NOAA-OWP · ZahraGhahremani · Jul 19, 2025 · Jul 19, 2025 · Aug 20, 2025 · Aug 20, 2025
diff --git a/docs/CHANGELOG.md b/docs/CHANGELOG.md
@@ -1,6 +1,15 @@
 All notable changes to this project will be documented in this file.
 We follow the [Semantic Versioning 2.0.0](http://semver.org/) format.
 
+## v4.8.x.x - 2025-08-20 - [PR#1603]([https://github.com/NOAA-OWP/inundation-mapping/pull/1603])
+
+This PR fixes issue with box plot generation and introduces a new function to compare two FIM outputs.
+
+### Changes
+`tools/rating_curve_comparison.py` : changes as described above.
+
+<br/>
+
 ## v4.8.10.0 - 2025-07-30 - [PR#1561]([https://github.com/NOAA-OWP/inundation-mapping/pull/1554])
 
 Some minor tweaks that should help the performance of lofi.

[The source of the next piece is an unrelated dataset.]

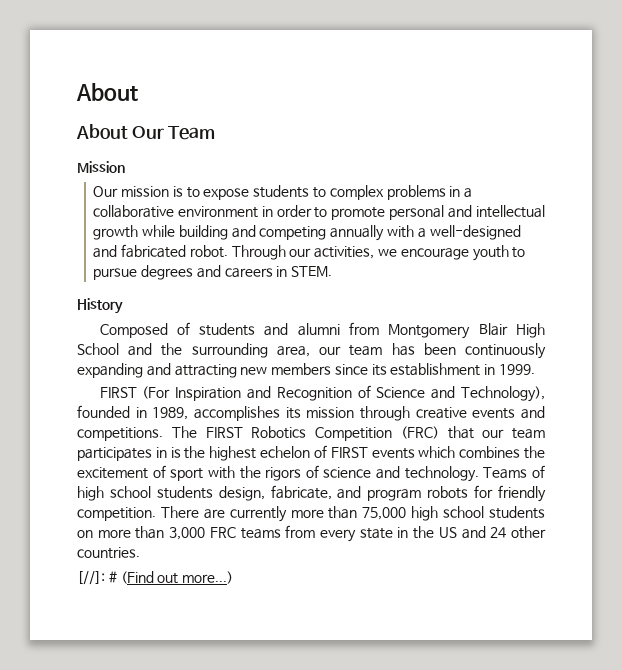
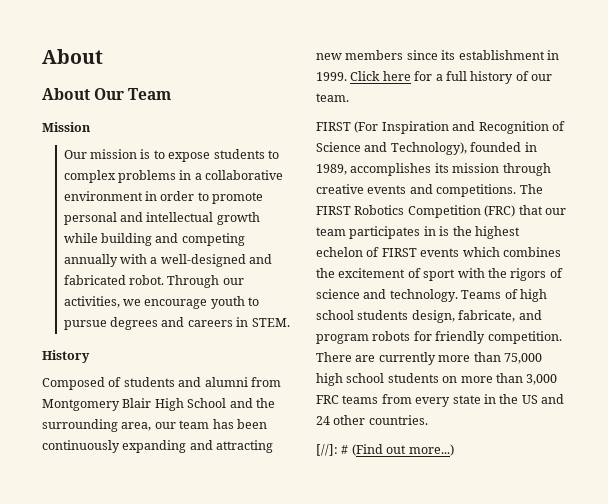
(536, 369) none -> [350,71,552,84] [316,93,349,102] Click here for a full history of our team.

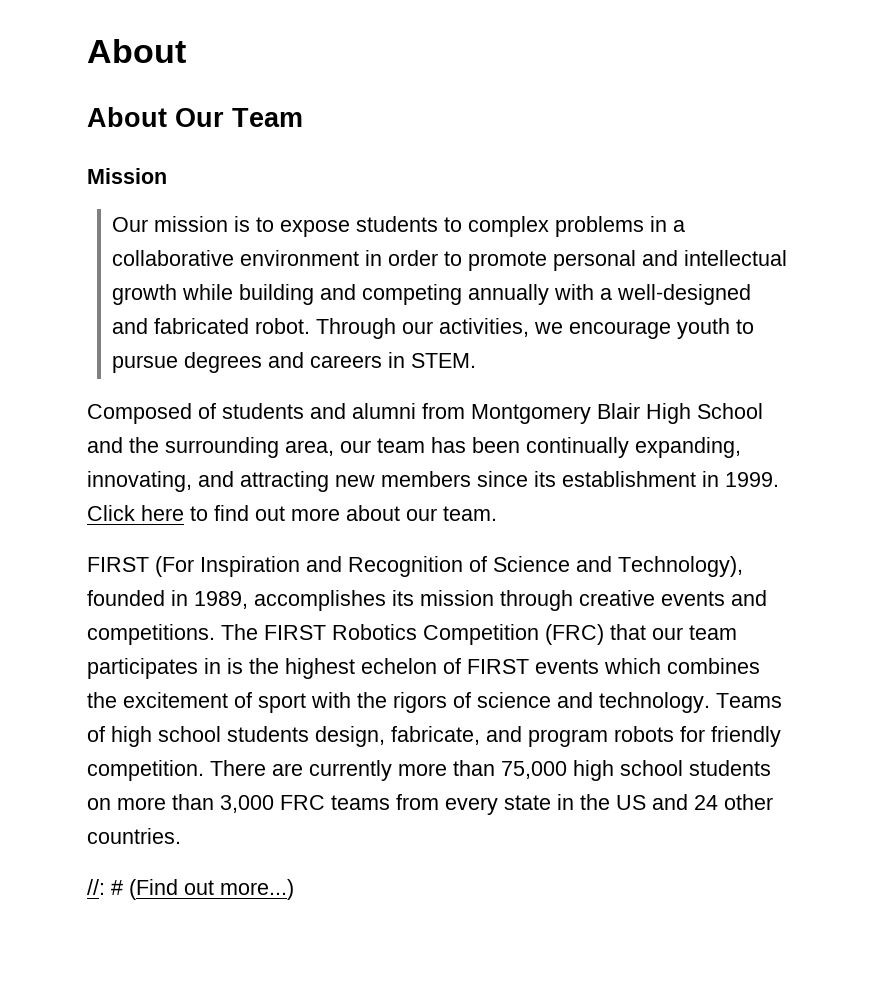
[42,350,90,363] // History -> (477, 360) none
[42,440,187,453] continuously expanding -> [526,437,741,458] [87,471,192,492] continually expanding, innovating,
[414,71,529,84] for a full history of -> [190,505,400,521] to find out more about
[316,444,338,456] [//]: -> [87,879,105,895] //:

Also included are a handful of small bugfixes and some cleanup of the CLI defaults.

diff --git a/tools/rating_curve_comparison.py b/tools/rating_curve_comparison.py
@@ -117,6 +117,9 @@ def generate_rating_curve_metrics(args):
     if not elev_table.empty:
         hydrotable = pd.DataFrame()
         for branch in elev_table.levpa_id.unique():
+            # Skip branch 0 (process only GMS branches)
+            # if branch == '0':
+            #     continue
             branch_elev_table = elev_table.loc[elev_table.levpa_id == branch].copy()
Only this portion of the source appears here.